This weekend F+ was roaming through the streets of Boston to check out Harvard’s Mud Hall rammed earth project outside of the GSD’s Gund Hall. The instillation is showing off the age old practice of rammed earth for building construction and as a way to challenge today’s ideas about “Green Design” practices. Make sure to follow at mudhall.wordpress.com, as we will be making sure F+ is back to check it out at completion.
SCHOOL: Harvard GSD
PROJECT: http://mudhall.wordpress.com/
LOCATION: Gund Hall
YEAR: 2012
“Mud Hall is a project initiated by Harvard University’s 2012 Loeb Fellows to promote awareness about rammed earth construction and to challenge conventional thinking about green building. Raw earth is the most plentiful and sustainable building material on the planet, yet architects rarely incorporate it into their designs.
To demonstrate the potential of mud and clay for everyday buildings, the Loeb Fellows are enlisting 25 students at Harvard’s Graduate School of Design to construct a rammed earth structure at the entrance to the school’s celebrated Gund Hall. Mud Hall is meant to offer an alternative to the current orthodoxy about sustainable construction. This blog will chronicle the evolution of the Mud Hall project, and offer detailed information about the rammed earth process.
While the students worked out designs, three experts in rammed earth construction circled the room to offer guidance. Mud Hall’s construction is being overseen by Loeb Fellows Anna Heringer and Chris Calott and the Austrian earthworks artist Martin Rauch. All have fashioned elegant, modern buildings out of nothing more than mud and water. (They’ll be getting technical help from the GSD’s Mark Mulligan, Dan Borelli, Jane Hutton and Jurg Conzett. As well as guidance from Loeb FellowsInga Saffron, Ian Lockwood, Jean Brownhill Lauer and Peter Park) Anna, who learned the craft in Bangladesh, gained international acclaim after completing a school in Rudrapur.
All the Loeb Fellows were impressed by Anna’s passion for what she likes to call mud construction. Because earth and water can be found everywhere, she believes earthern construction is the most sustainable way to build. At some point this fall, the Loeb Fellows jokingly suggested that they should build a mud structure as a counterpoint to the GSD’s Gund Hall – a building constructed of less-than-sustainable concrete. The casual idea quickly took on a life of its own, and the fellowship administrators, Jim Stockard and Sally Young, encouraged the Loebs to put together a serious proposal. GSD Dean Mohsen Mostafavi gave Mud Hall preliminary approval almost immediately.

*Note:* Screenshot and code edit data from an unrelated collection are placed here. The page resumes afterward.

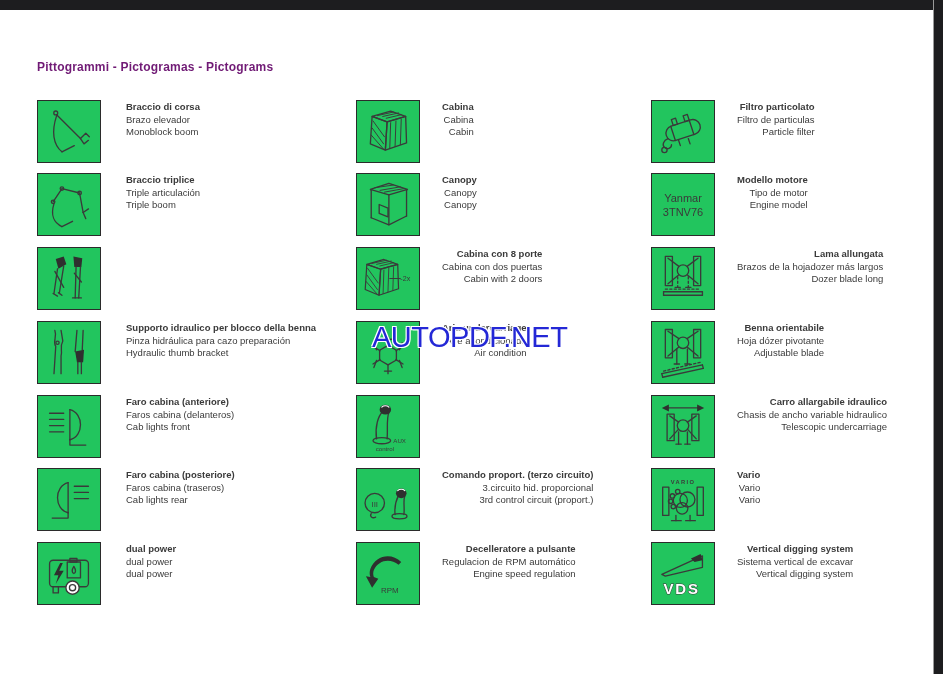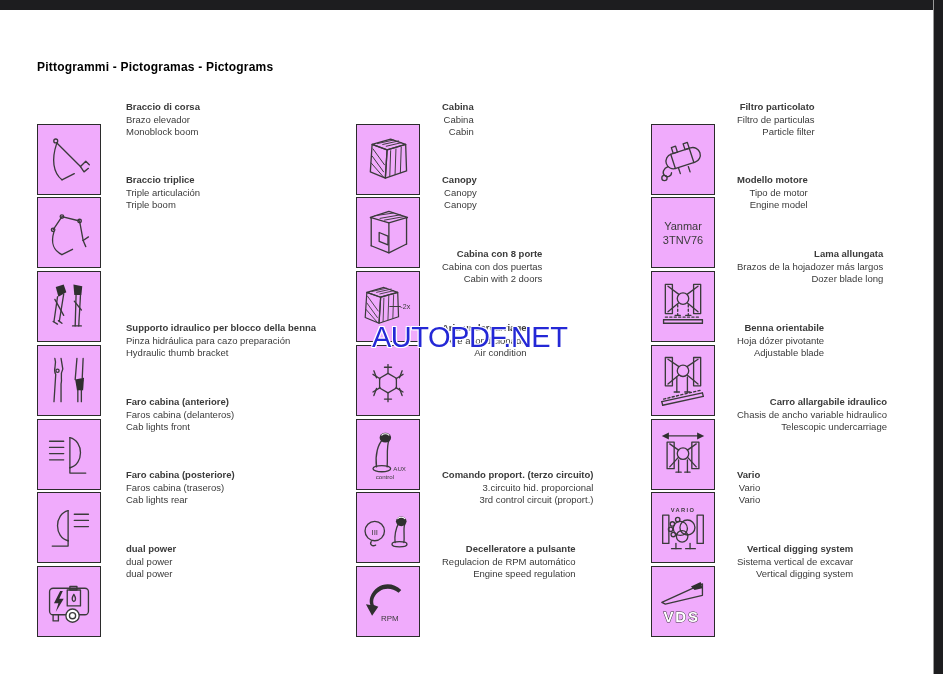--- a/index.html
+++ b/index.html
@@ -7,7 +7,7 @@
        font-family:"Liberation Sans",sans-serif;color:#3a3a3a;}
   .bar-top{position:absolute;left:0;top:0;width:943px;height:10px;background:#1d1d1f;}
   .bar-right{position:absolute;top:0;left:933px;width:10px;height:674px;background:#1d1d1f;border-left:1px solid #9a9a9a;box-sizing:border-box;}
-  .page-title{position:absolute;left:37px;top:60px;font-size:12px;font-weight:bold;color:#000000;letter-spacing:0.2px;}
+  .page-title{position:absolute;left:37px;top:60px;font-size:12px;font-weight:bold;color:#701a75;letter-spacing:0.2px;}
   .item{position:absolute;width:300px;height:70px;}
   .icon-box{position:absolute;left:0;top:0;width:64px;height:71px;border:1.6px solid #2b2b2b;box-sizing:border-box;background:#f0abfc;
             display:flex;align-items:center;justify-content:center;margin-top:24px;}

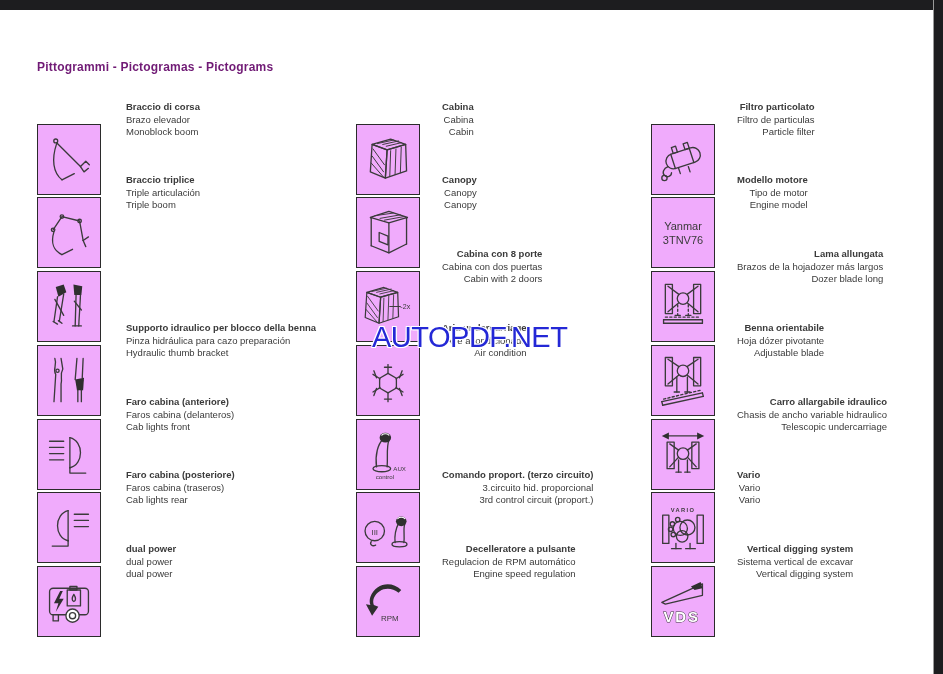--- a/index.html
+++ b/index.html
@@ -9,8 +9,8 @@
   .bar-right{position:absolute;top:0;left:933px;width:10px;height:674px;background:#1d1d1f;border-left:1px solid #9a9a9a;box-sizing:border-box;}
   .page-title{position:absolute;left:37px;top:60px;font-size:12px;font-weight:bold;color:#701a75;letter-spacing:0.2px;}
   .item{position:absolute;width:300px;height:70px;}
-  .icon-box{position:absolute;left:0;top:0;width:64px;height:71px;border:1.6px solid #2b2b2b;box-sizing:border-box;background:#f0abfc;
-            display:flex;align-items:center;justify-content:center;margin-top:24px;}
+  .icon-box{position:absolute;left:0;top:0;width:64px;height:63px;border:1.6px solid #2b2b2b;box-sizing:border-box;background:#22c55e;
+            display:flex;align-items:center;justify-content:center;}
   .txt{position:absolute;top:1px;font-size:9.5px;line-height:12.5px;white-space:nowrap;color:#3a3a3a;margin-left:8px;}
   .txt .l1{font-weight:bold;}
   .txt.o81{left:81px;} .txt.o78{left:78px;text-align:right;}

During the first hours of Saturday’s charette, there was a lot of trial and error as students explored the possibilities of rammed earth. Mud is an incredibly pliable, sculptural material and many participants couldn’t help channeling their inner Richard Serra – turning out miniature sculptures in gray clay. Anna and Chris had to gently remind the group that structure should be simple, so it can be built quickly and cheaply.”